Your answer must consist of one number: how many lines in the records contain "Comp".

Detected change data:
⟨

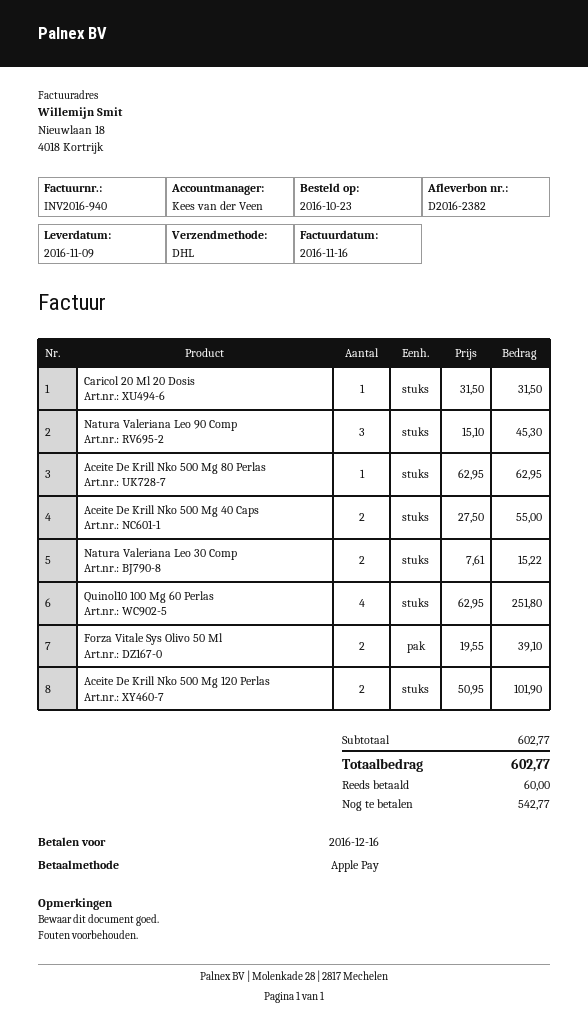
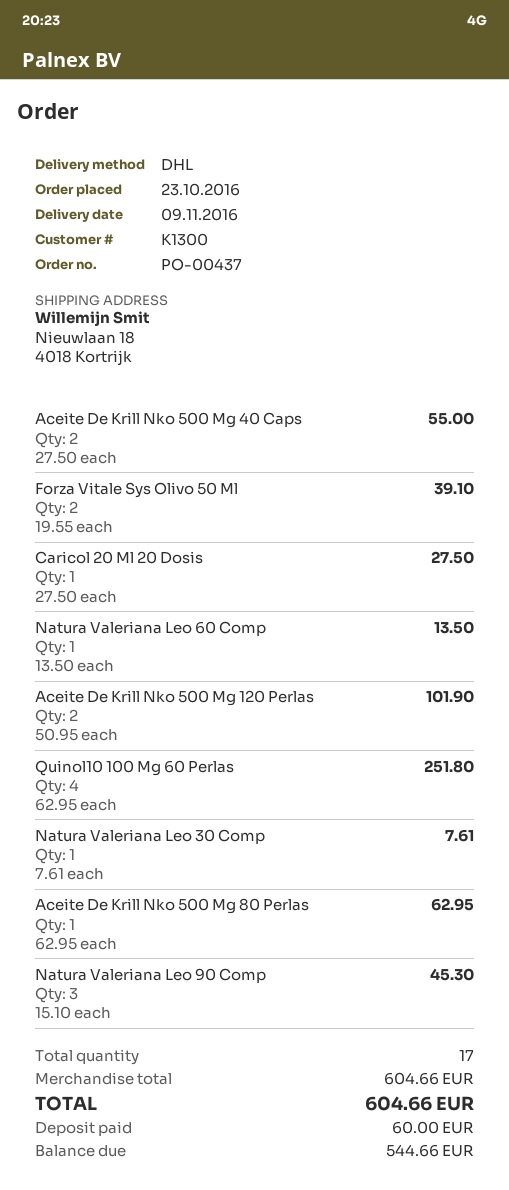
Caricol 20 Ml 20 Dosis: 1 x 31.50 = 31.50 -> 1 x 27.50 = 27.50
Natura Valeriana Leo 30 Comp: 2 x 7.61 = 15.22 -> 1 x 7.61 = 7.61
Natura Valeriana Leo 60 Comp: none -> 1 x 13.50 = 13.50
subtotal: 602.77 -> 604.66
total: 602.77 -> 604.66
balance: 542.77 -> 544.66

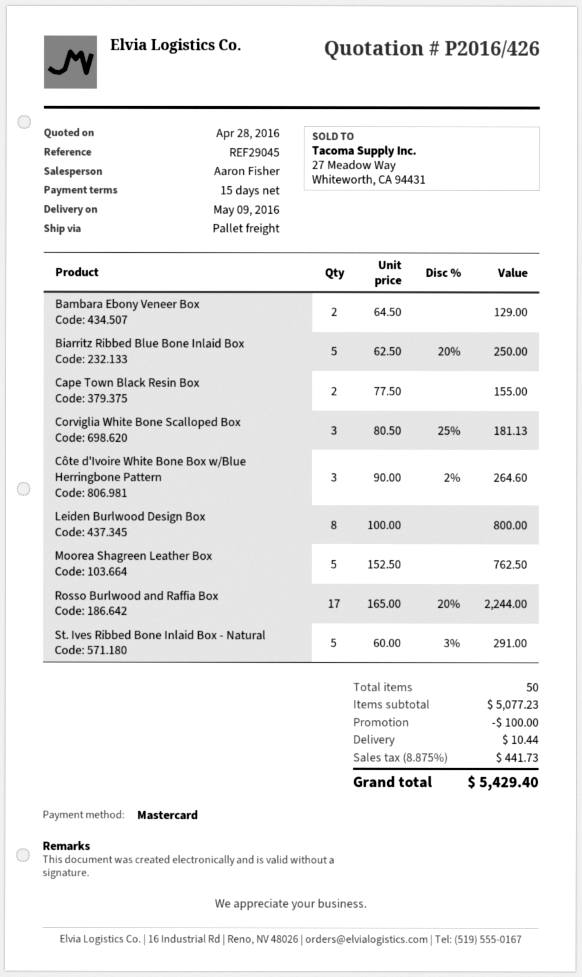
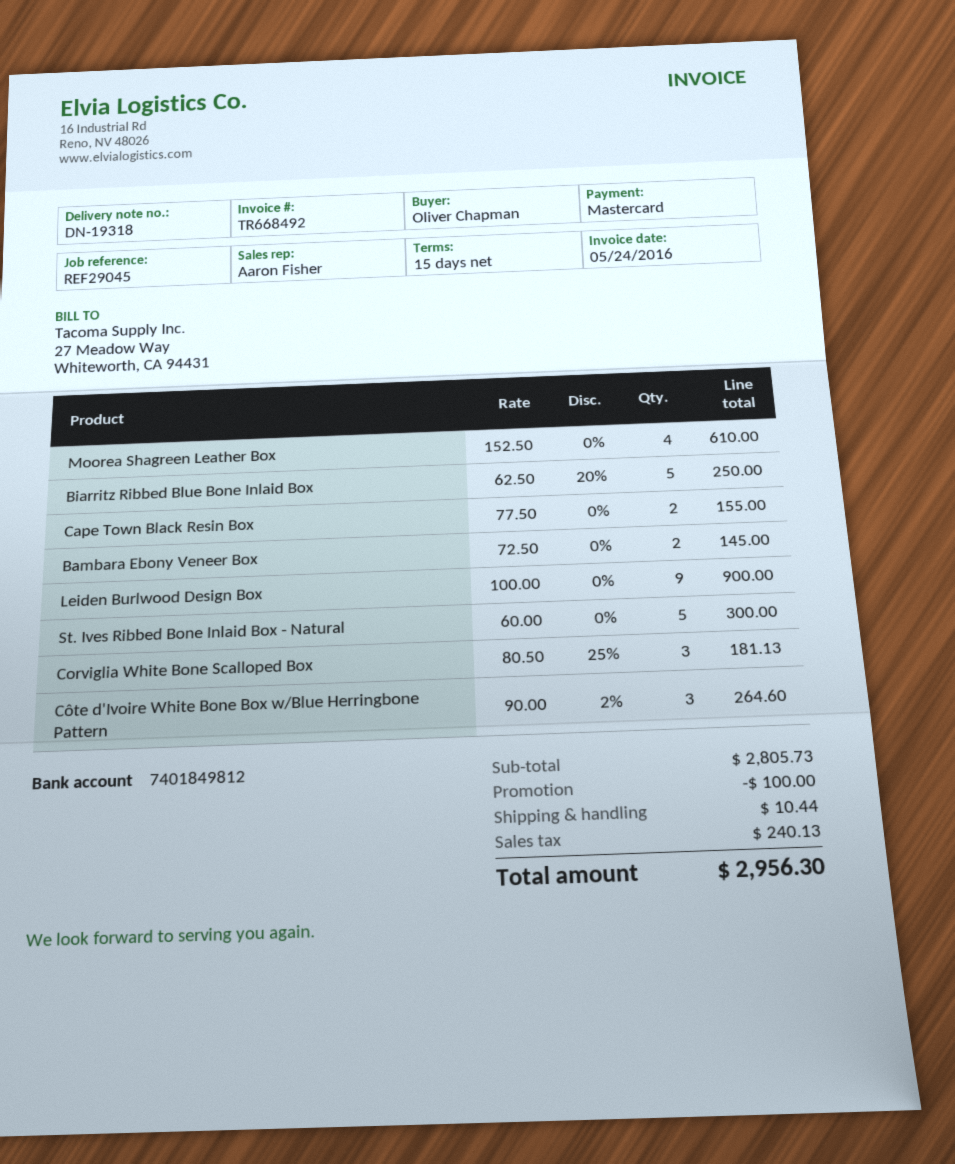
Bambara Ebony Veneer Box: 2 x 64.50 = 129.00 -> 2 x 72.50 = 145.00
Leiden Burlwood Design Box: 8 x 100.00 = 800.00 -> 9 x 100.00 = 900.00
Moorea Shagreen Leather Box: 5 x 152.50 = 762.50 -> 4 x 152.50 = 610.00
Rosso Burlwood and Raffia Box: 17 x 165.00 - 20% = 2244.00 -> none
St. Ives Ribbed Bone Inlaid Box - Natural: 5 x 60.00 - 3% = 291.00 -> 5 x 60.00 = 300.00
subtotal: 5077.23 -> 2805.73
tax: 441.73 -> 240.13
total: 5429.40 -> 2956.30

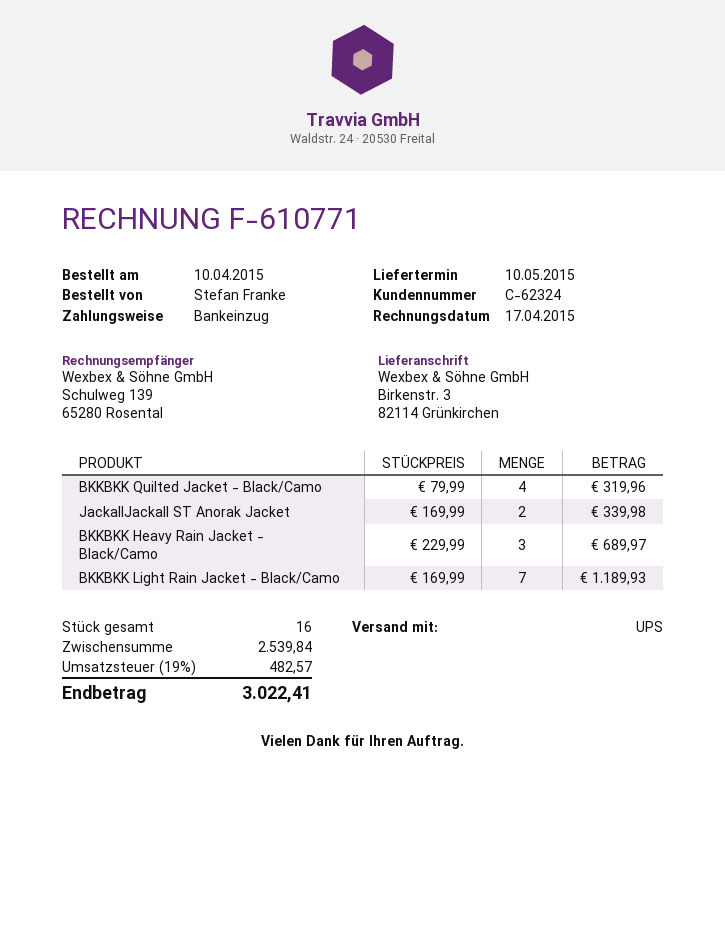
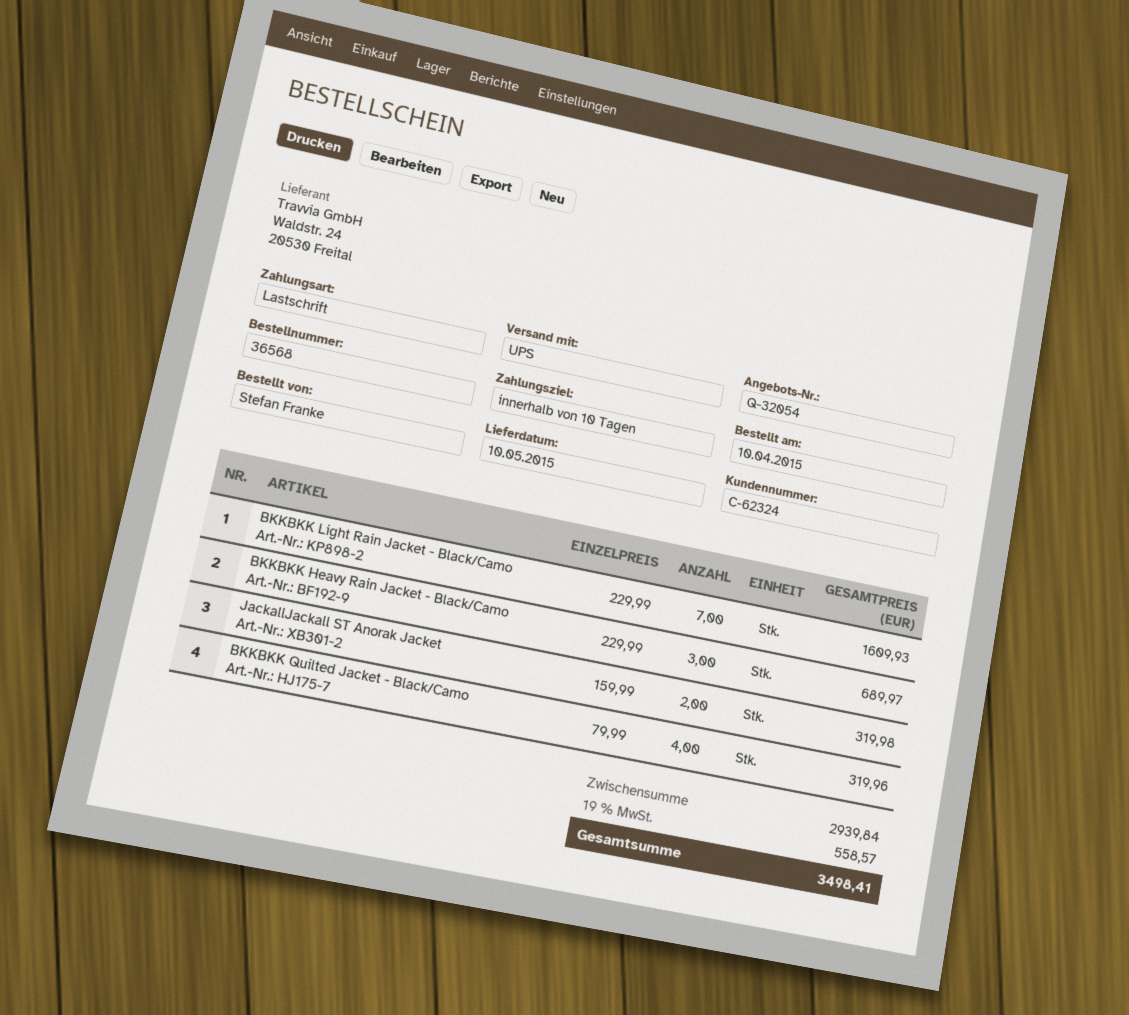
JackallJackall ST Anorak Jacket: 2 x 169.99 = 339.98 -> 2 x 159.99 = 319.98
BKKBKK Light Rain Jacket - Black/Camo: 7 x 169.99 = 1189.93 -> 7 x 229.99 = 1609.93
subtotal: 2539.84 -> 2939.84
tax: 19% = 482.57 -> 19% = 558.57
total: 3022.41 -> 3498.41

⟩

**Task result:** 2